__PROBLEM STATEMENT__.
All of the data below should come back exactly as written, minus its images.

START DATA RECORDS

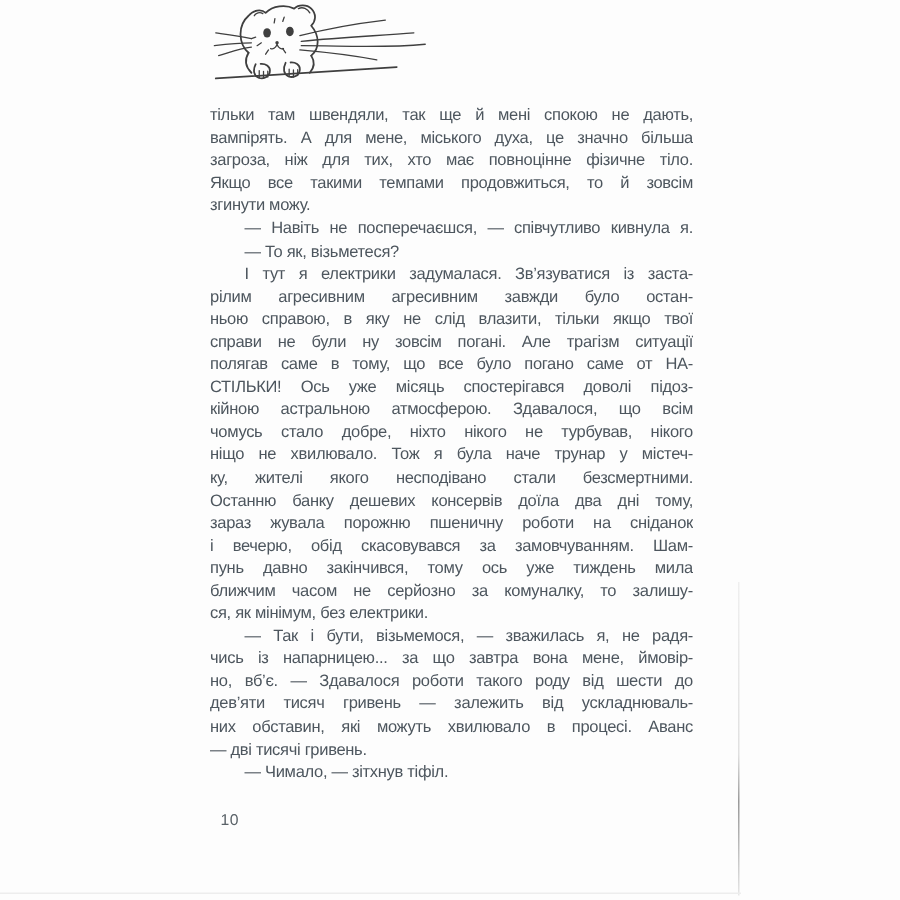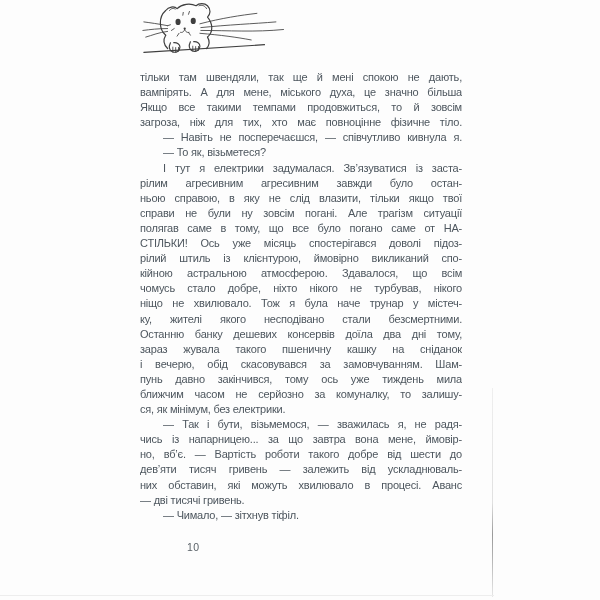"Якщо все такими темпами продовжиться," div.line { order: before "загроза, ніж для тих, хто" -> after "загроза, ніж для тих, хто" }
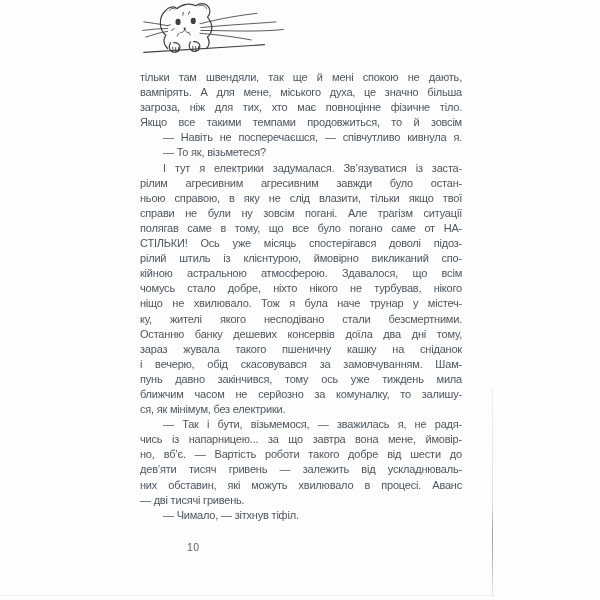"згинути можу." div.line { html: none -> <div>згинути можу.</div> }
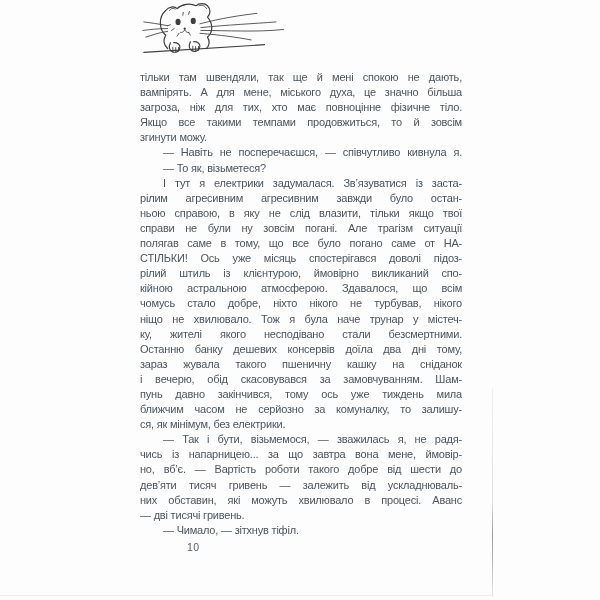"рілий штиль із клієнтурою, ймовірно" div.line { html: <div>рілий штиль із клієнтурою, ймовірно викликаний спо-</div> -> none }
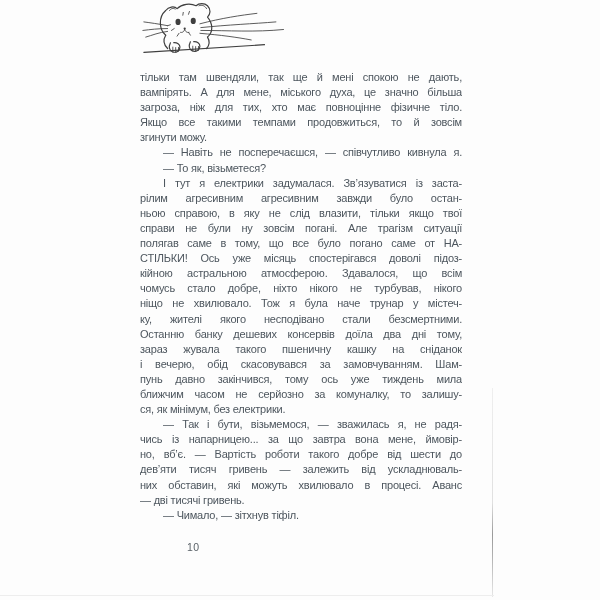"зараз жувала такого пшеничну кашку" div.line { text: такого пшеничну кашку -> порожню пшеничну роботи }
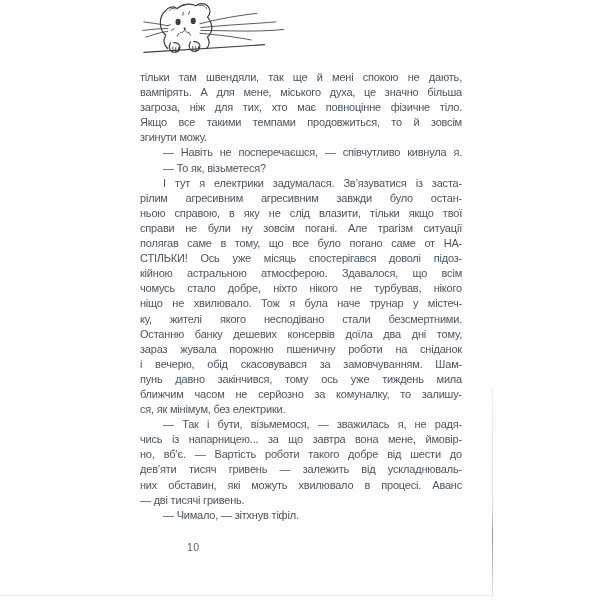"но, вб’є. — Вартість роботи" div.line { text: Вартість роботи такого добре -> Здавалося роботи такого роду }
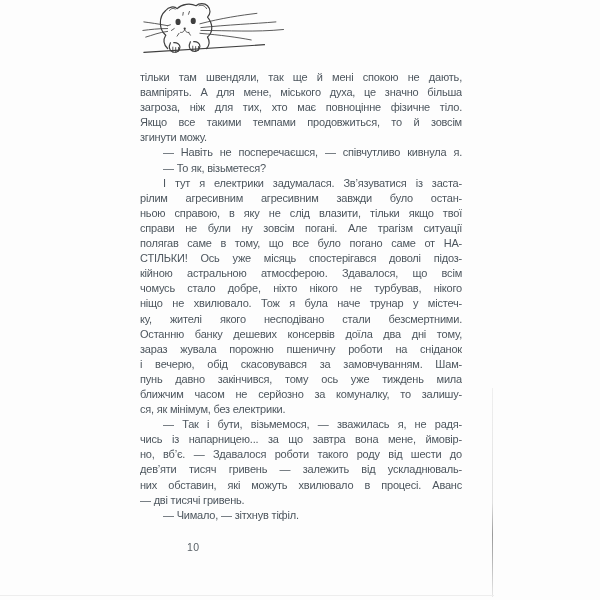"10" .page-number { margin-left: 40px -> none }
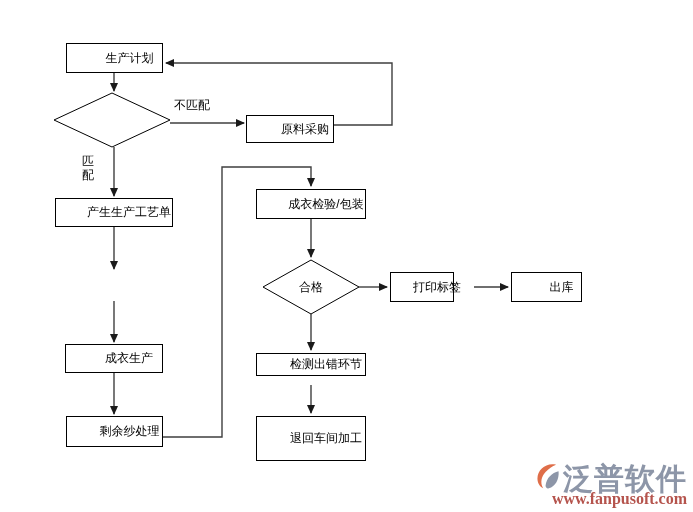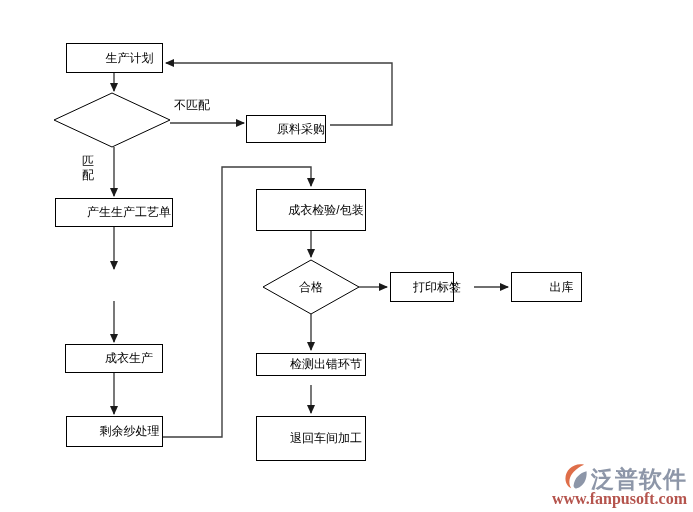"原料采购" .g-material { width: 80px -> 88px }
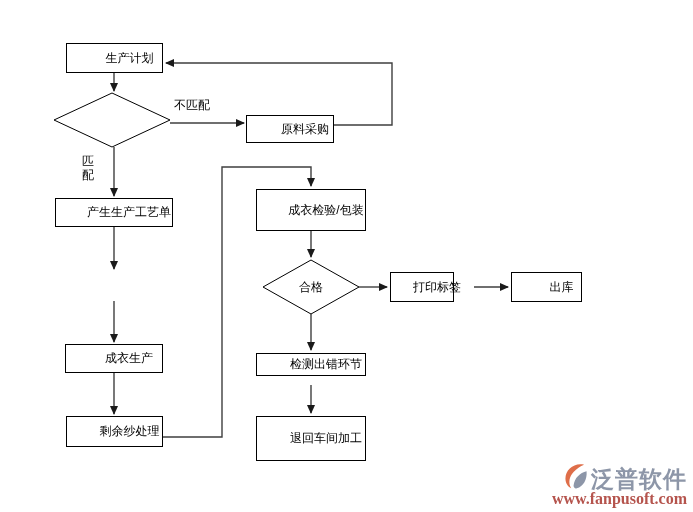"成衣检验/包装" .g-inspect { height: 42px -> 30px }
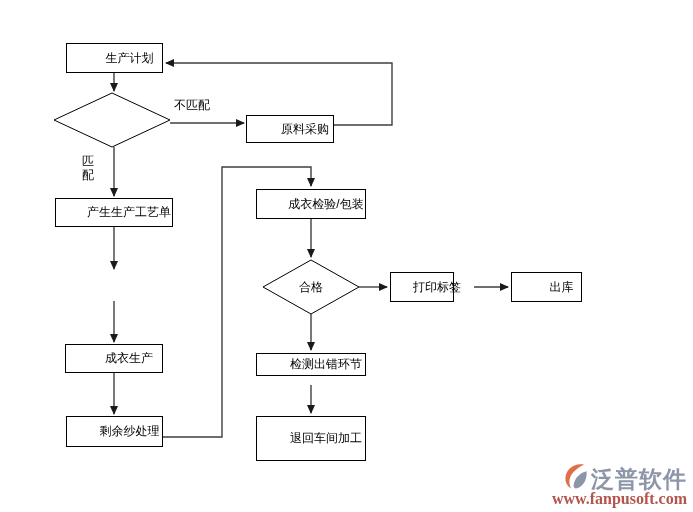"泛普软件" #brand-text { font-size: 23px -> 30px }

END DATA RECORDS

__SOLUTION TO THE PROBLEM__.
"Якщо все такими темпами продовжиться," div.line { order: before "загроза, ніж для тих, хто" -> after "загроза, ніж для тих, хто" }
"згинути можу." div.line { html: none -> <div>згинути можу.</div> }
"рілий штиль із клієнтурою, ймовірно" div.line { html: <div>рілий штиль із клієнтурою, ймовірно викликаний спо-</div> -> none }
"зараз жувала такого пшеничну кашку" div.line { text: такого пшеничну кашку -> порожню пшеничну роботи }
"но, вб’є. — Вартість роботи" div.line { text: Вартість роботи такого добре -> Здавалося роботи такого роду }
"10" .page-number { margin-left: 40px -> none }
"原料采购" .g-material { width: 80px -> 88px }
"成衣检验/包装" .g-inspect { height: 42px -> 30px }
"泛普软件" #brand-text { font-size: 23px -> 30px }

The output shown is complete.